What Mrs. Clinton revealed the other night was more than an unfortunate persona. What I think she revealed was that her baseline thinking has perhaps not changed that much since the 1990s, when she was a headband wearing, power suited, leftist-who-hadn't-been-wounded-yet. It seemed to me she made it quite possible to assume you know who she'll be making war on. And this--much more than the latest scandal, the Chinatown funny money and the bundling--could, and I think would, engender real opposition down the road. The big chink in her armor is not stylistic, it is about policy. It is about the great baseline question in all political life: Whose ox is being gored?
Finally, Peggy points out that the Clinton Collective has perfected since the era of "bimbo eruptions" the ability to skate, evade, juke and feint around the myriad bundlings, Chinatowns, and other funding scandals:
In a funny way she's protected by her reputation. It's so well known it's not news. It doesn't make an impression anymore. People have pointed out her ethical lapses for so long that they seem boring, or impossible to believe. "That couldn't be true or she wouldn't be running for president." This thought collides with "And we already know all this anyway." Her campaign uses the latter to squash the latest: "old news," "cash for rehash."
Peggy thinks this time Hillary might have gone an equivocation too far.
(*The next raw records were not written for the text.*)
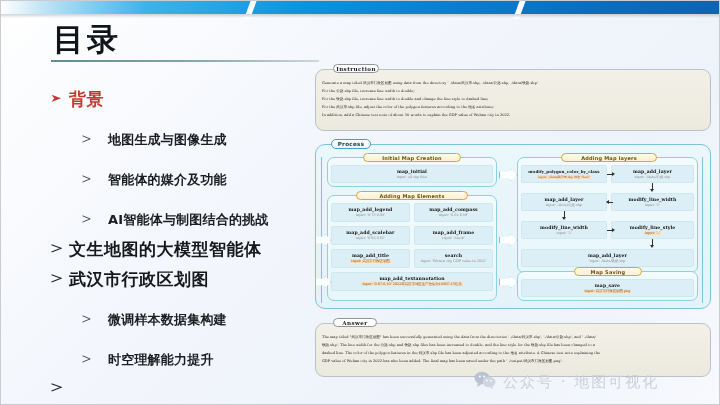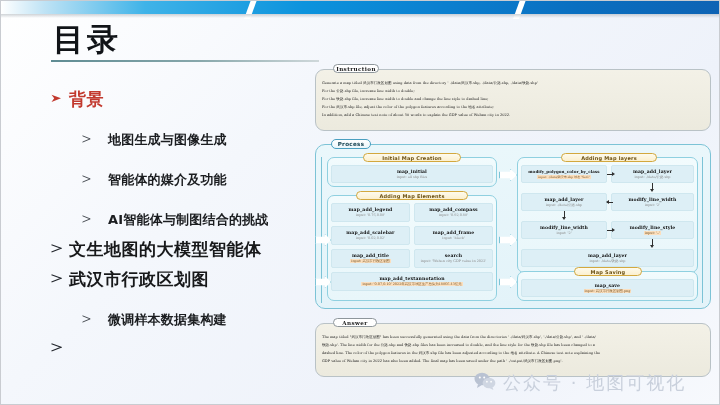--- a/index.html
+++ b/index.html
@@ -119,21 +119,21 @@
   .hhead{position:absolute;width:0;height:0;border-top:2px solid transparent;border-bottom:2px solid transparent;border-left:3px solid #2f2f2f;}
   .chev{
     position:absolute;background:#ffffff;border:1px solid #7cc3d6;
     clip-path:polygon(0% 22%,62% 22%,62% 0%,100% 50%,62% 100%,62% 78%,0% 78%);
   }
   .railv{position:absolute;background:#7cc3d6;width:1px;}
   
   #watermark{
     position:absolute;left:473px;top:370px;display:flex;align-items:center;
     font-family:"DejaVu Sans","Liberation Sans",sans-serif;
-    font-size:18px;color:#c9d0dc;letter-spacing:2px;font-weight:500;
+    font-size:15px;color:#c9d0dc;letter-spacing:2px;font-weight:500;
     white-space:nowrap;
   }
   #wmicon{margin-right:7px;display:block;}
 </style>
 </head>
 <body>
 
 <div id="slide">
 
   <div id="banner">
@@ -204,20 +204,28 @@
     <div class="row l2">
       <span class="bullet">
         <svg width="9" height="8" viewBox="0 0 9 8">
             <path d="M0.5 0.8 L8.2 3.9 L0.5 7.1" fill="none" stroke="#3a3f46" stroke-width="0.9"></path>
           </svg>
       </span>
       <span class="txt">微调样本数据集构建</span>
     </div>
 
 
+    <div class="row l2">
+      <span class="bullet">
+        <svg width="9" height="8" viewBox="0 0 9 8">
+            <path d="M0.5 0.8 L8.2 3.9 L0.5 7.1" fill="none" stroke="#3a3f46" stroke-width="0.9"></path>
+          </svg>
+      </span>
+      <span class="txt">时空理解能力提升</span>
+    </div>
 
     <div class="row l1" style="margin-top:4px;">
       <span class="bullet">
         <svg width="11" height="9" viewBox="0 0 11 9">
             <path d="M0.5 0.8 L10 4.3 L0.5 7.9" fill="none" stroke="#22262c" stroke-width="1.1"></path>
           </svg>
       </span>
     </div>
 
   </div>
But I disagree. Some of the huge corporate tax-cows are betting on her socking it to the Middle Class and keeping them in her corner. They are betting on her by unbundled contributions that keep her even with Obama, who does appear to have a populist constituency.
Hillary's constituency remains the Mainstream Media, which can't wait to get the viewer/reader magnet Billy Jeff back into the White House, by hook or crook or via the kitchen entrance.